I’ve always had a thing for “bad boys” in movies and on TV, probably since my earliest childhood when I’d root for the bad guys on cartoons.  I don’t really know why this is so; perhaps it’s because the good guys are boring and mundane.  Nor do they give the undercurrent of dangerous sexual excitement that a well-portrayed bad boy never fails to deliver.  I’d never heard of Jason Isaacs, until I saw the Patriot some time in either 2001 or 2002.  I’d missed it at the theaters, but rented the DVD when a friend recommended it to me, knowing my interest in historical movies.

The moment I saw Jason as Colonel William Tavington first gallop up to Ben Martin’s (Mel Gibson)  farmhouse, I was in love, or perhaps, more accurately, lust.  From then on, the movie was all about Tavington.  It didn’t matter to me at all that much of the movie was historically inaccurate; I sat watching the rest of the movie entirely enraptured.

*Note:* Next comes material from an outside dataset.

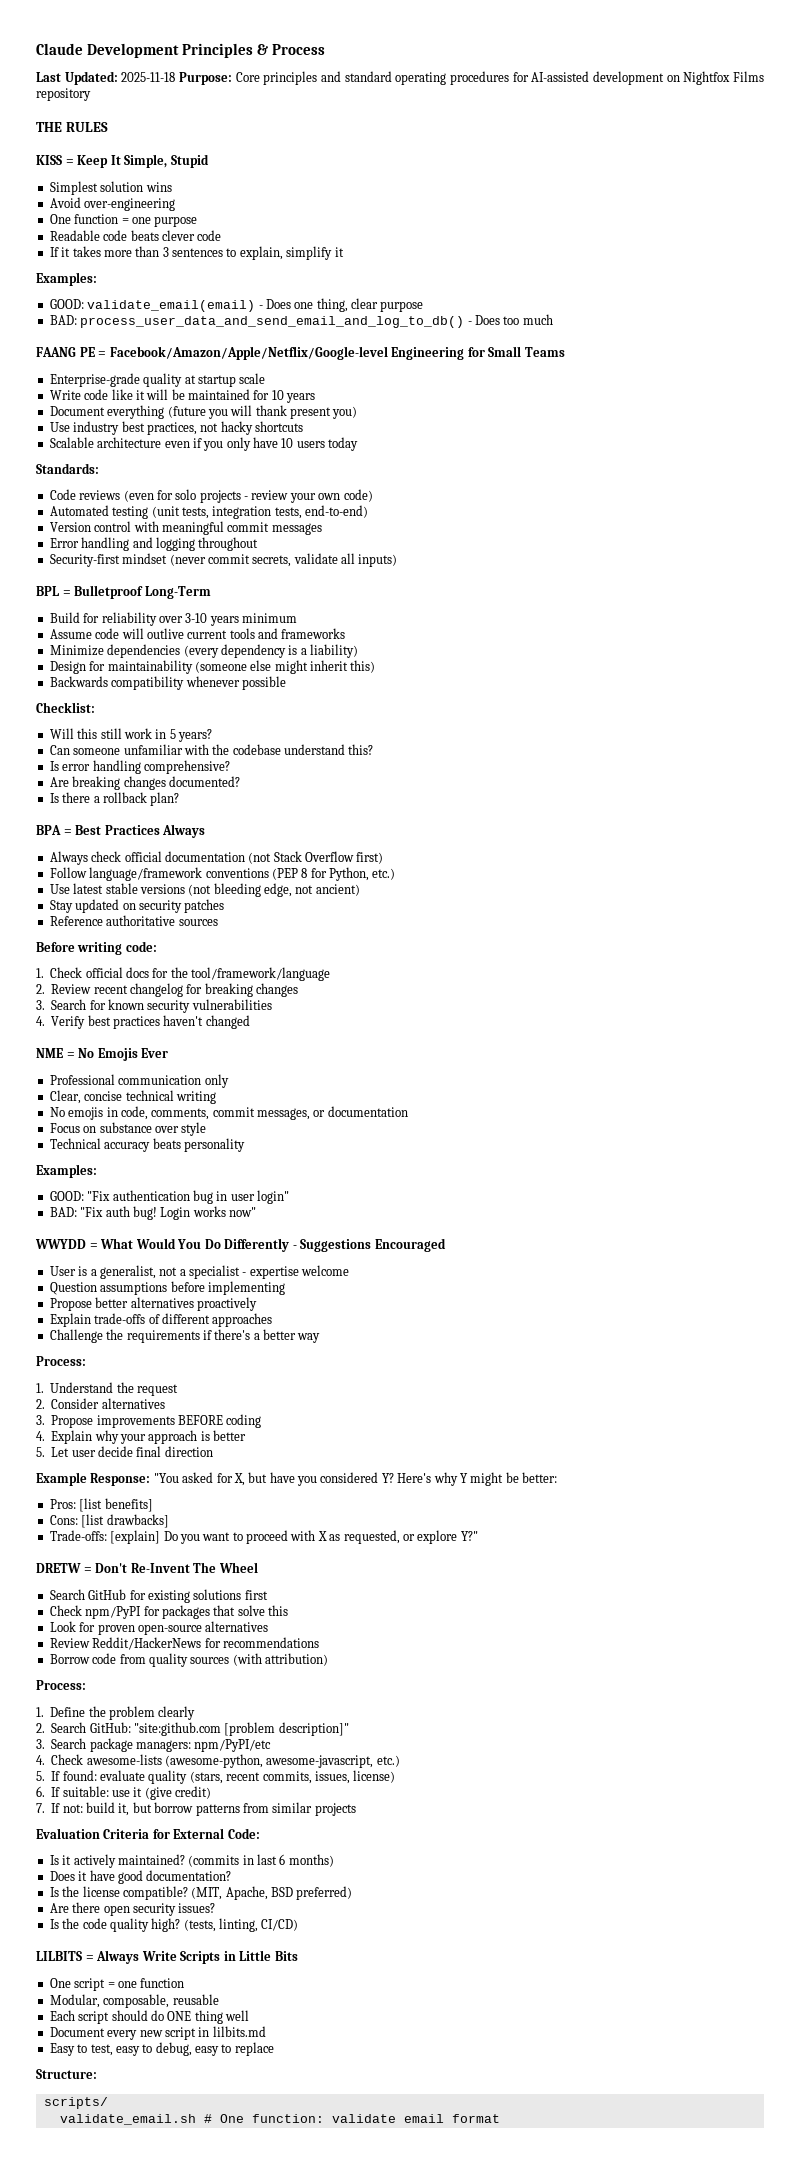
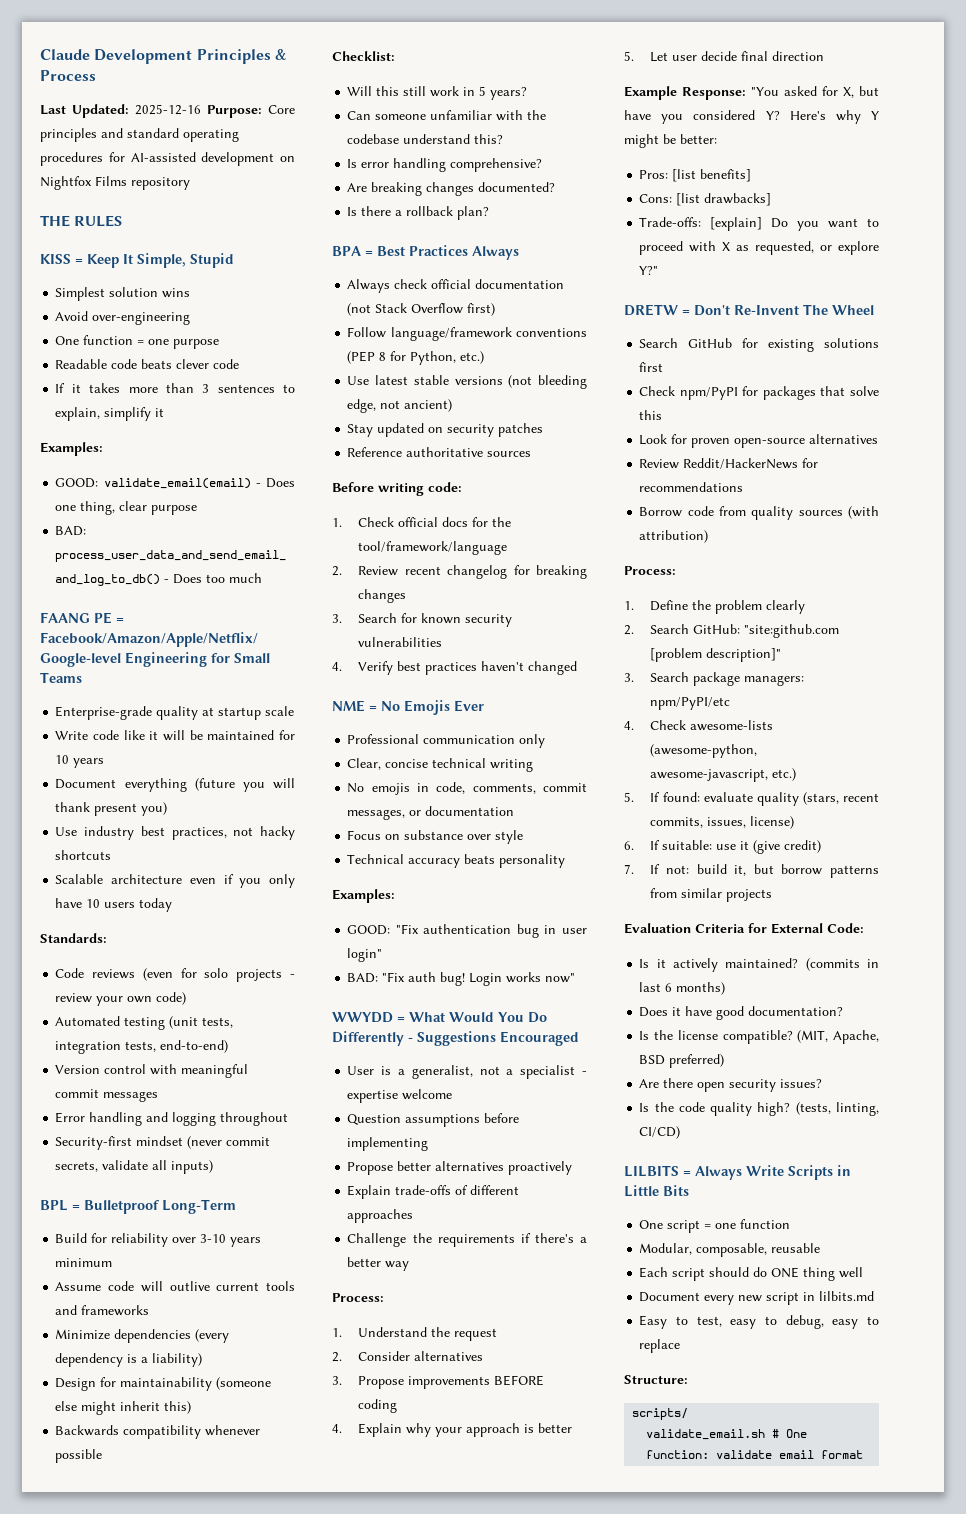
- Last Updated: 2025-11-18 Purpose: Core principles and standard operating procedures for AI-assisted development on Nightfox Films repository
+ Last Updated: 2025-12-16 Purpose: Core principles and standard operating procedures for AI-assisted development on Nightfox Films repository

Those ice blue eyes, the haughty demeanor, the purring, velvety voice, the sexy long hair, both loose and queued, the arrogant ruthlessness, and even the hint of vulnerability as shown in his interactions with Cornwallis and with the flowers.   Sigh — I was hooked for life.

And I knew I had to write fanfiction about him.  I’d spent the 90s writing stories about another bad boy, Deep Space Nine’s Gul Dukat, and I was ready for a new genre to write in.   William Tavington was perfect.

Also interested in the true story behind The Patriot, I researched the man whom the character of William Tavington had been loosely based on: Lt. Colonel Banastre Tarleton.  Known as “Bloody Ban” to those Americans fighting for independence, Ban Tarleton is a highly fascinating and attractive man in his own right, with more than a little of the bad boy about him, though he never burned a church with people inside.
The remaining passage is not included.